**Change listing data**
++++++++++
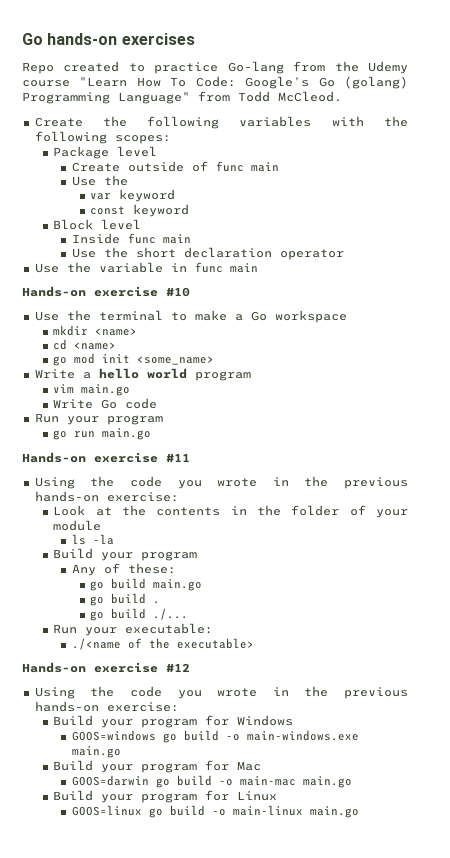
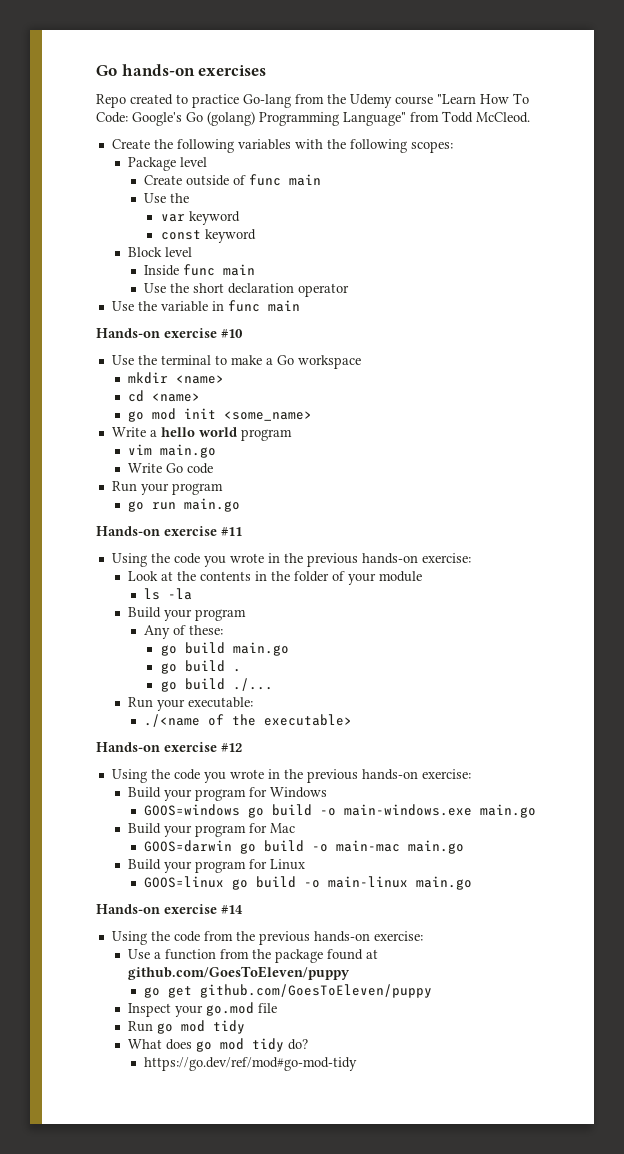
+ Hands-on exercise #14
+ Using the code from the previous hands-on exercise:
+ Use a function from the package found at github.com/GoesToEleven/puppy
+ go get github.com/GoesToEleven/puppy
+ Inspect your go.mod file
+ Run go mod tidy
+ What does go mod tidy do?
+ https://go.dev/ref/mod#go-mod-tidy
++++++++++
**WORK REQUIRED**
The entries are to be restated word for word, and no picture should appear in the copy.

**SOLVED EXERCISE**
+ Hands-on exercise #14
+ Using the code from the previous hands-on exercise:
+ Use a function from the package found at github.com/GoesToEleven/puppy
+ go get github.com/GoesToEleven/puppy
+ Inspect your go.mod file
+ Run go mod tidy
+ What does go mod tidy do?
+ https://go.dev/ref/mod#go-mod-tidy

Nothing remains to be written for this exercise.